Comment on Microsoft’s March 2023 Patch Tuesday: Satnam Narang, Sr. Staff Research Engineer, Tenable

Comment on Microsoft’s March 2023 Patch Tuesday: Satnam Narang, Sr. Staff Research Engineer, Tenable

“The March 2023 Patch Tuesday release includes fixes for 76 CVEs — nine rated critical, 66 rated important and one rated moderate. Tenable omitted four CVEs from our count that were assigned by GitHub.

“This month, Microsoft addressed two zero-day vulnerabilities that were exploited in the wild by attackers, which include an elevation of privilege flaw and a security feature bypass vulnerability.

“CVE-2023-23397 is a spoofing vulnerability in Microsoft Outlook that was exploited in the wild. While we often look for vulnerabilities in Outlook that are capable of being triggered by the Preview Pane functionality of the software, an attacker could exploit this vulnerability just by sending an email to a potential target.

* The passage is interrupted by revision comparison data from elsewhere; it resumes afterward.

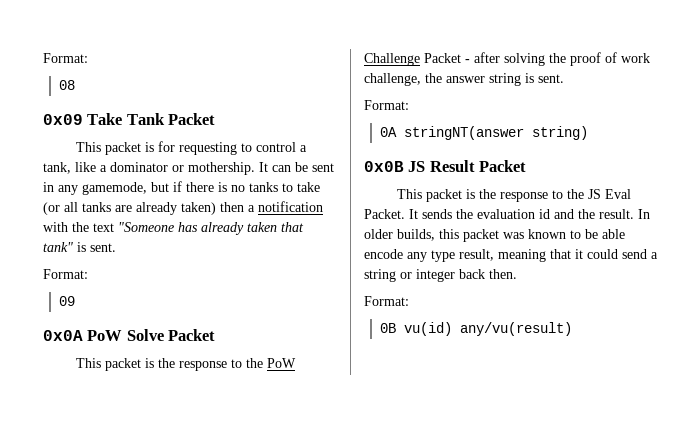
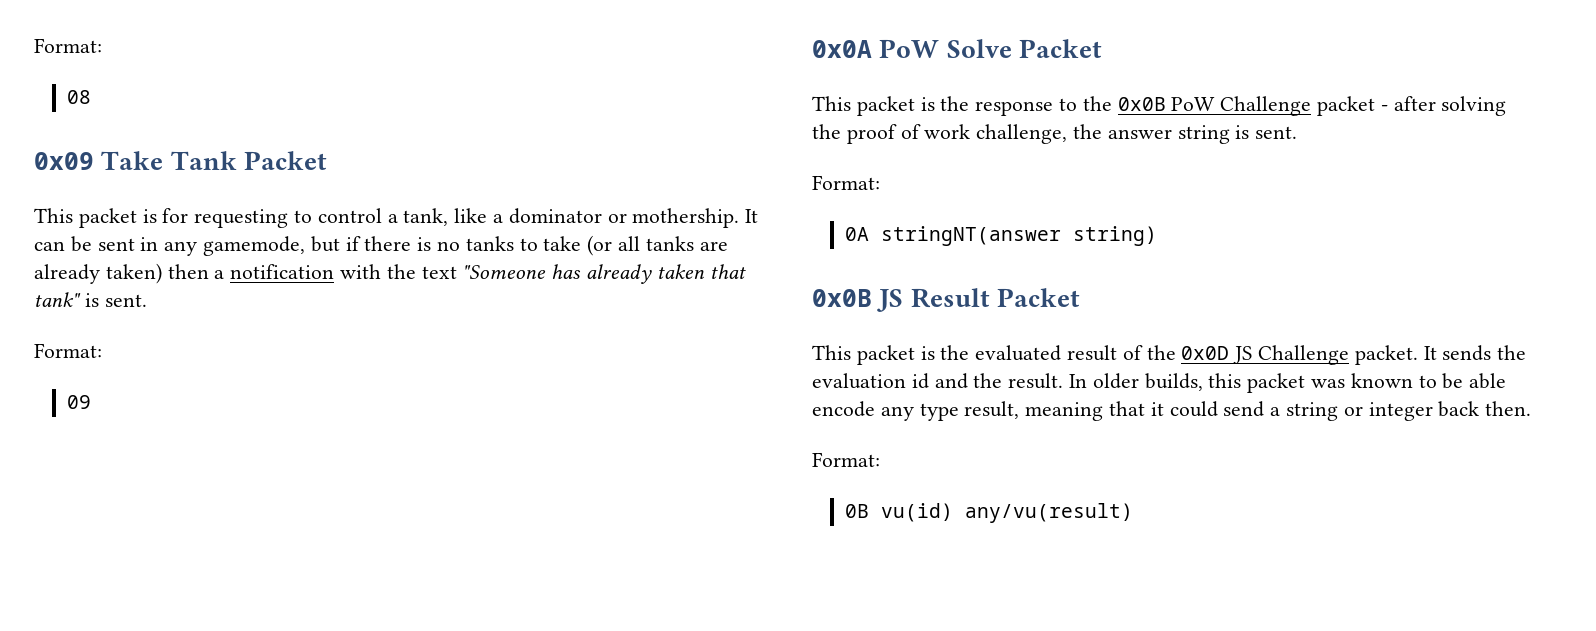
- This packet is the response to the PoW Challenge Packet - after solving the proof of work challenge, the answer string is sent.
+ This packet is the response to the 0x0B PoW Challenge packet - after solving the proof of work challenge, the answer string is sent.
- This packet is the response to the JS Eval Packet.
+ This packet is the evaluated result of the 0x0D JS Challenge packet.

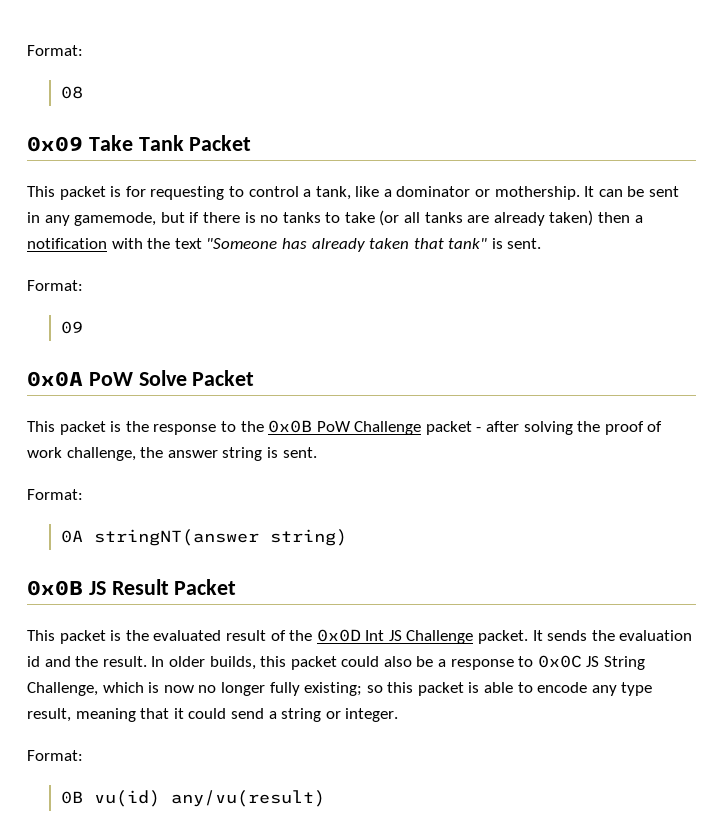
- This packet is the evaluated result of the 0x0D JS Challenge packet.
+ This packet is the evaluated result of the 0x0D Int JS Challenge packet.
- In older builds, this packet was known to be able encode any type result, meaning that it could send a string or integer back then.
+ In older builds, this packet could also be a response to 0x0C JS String Challenge, which is now no longer fully existing; so this packet is able to encode any type result, meaning that it could send a string or integer.

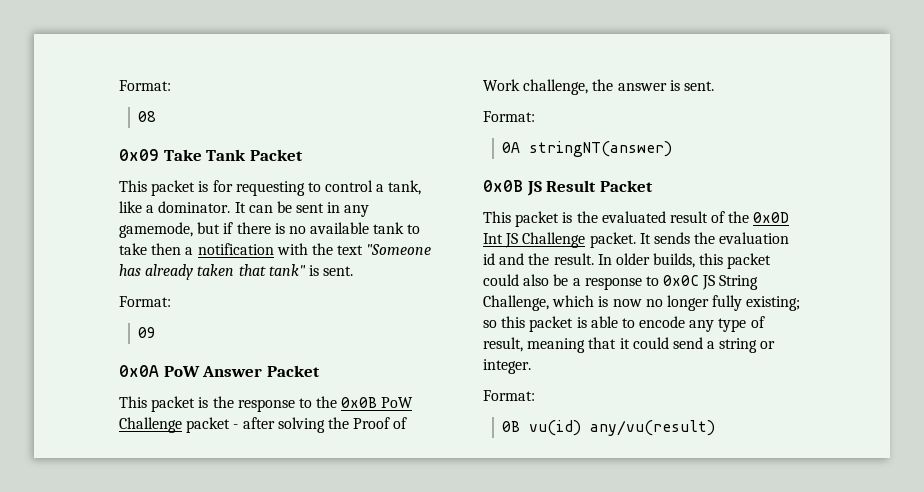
- This packet is for requesting to control a tank, like a dominator or mothership.
+ This packet is for requesting to control a tank, like a dominator.
- It can be sent in any gamemode, but if there is no tanks to take (or all tanks are already taken) then a notification with the text "Someone has already taken that tank" is sent.
+ It can be sent in any gamemode, but if there is no available tank to take then a notification with the text "Someone has already taken that tank" is sent.
- 0x0A PoW Solve Packet
+ 0x0A PoW Answer Packet
- This packet is the response to the 0x0B PoW Challenge packet - after solving the proof of work challenge, the answer string is sent.
+ This packet is the response to the 0x0B PoW Challenge packet - after solving the Proof of Work challenge, the answer is sent.
- 0A stringNT(answer string)
+ 0A stringNT(answer)
- In older builds, this packet could also be a response to 0x0C JS String Challenge, which is now no longer fully existing; so this packet is able to encode any type result, meaning that it could send a string or integer.
+ In older builds, this packet could also be a response to 0x0C JS String Challenge, which is now no longer fully existing; so this packet is able to encode any type of result, meaning that it could send a string or integer.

This is because the vulnerability is triggered on the email server side, meaning exploitation would occur before a victim views the malicious email. An attacker could exploit this vulnerability to leak a user’s Net-NTLMv2 hash and conduct an NTLM Relay Attack in order to authenticate back as the user. Notably, this vulnerability is credited to the Computer Emergency Response Team of Ukraine (CERT-UA), which could imply that it may have been exploited in the wild against Ukrainian targets. Microsoft research teams were also credited with the discovery of this flaw.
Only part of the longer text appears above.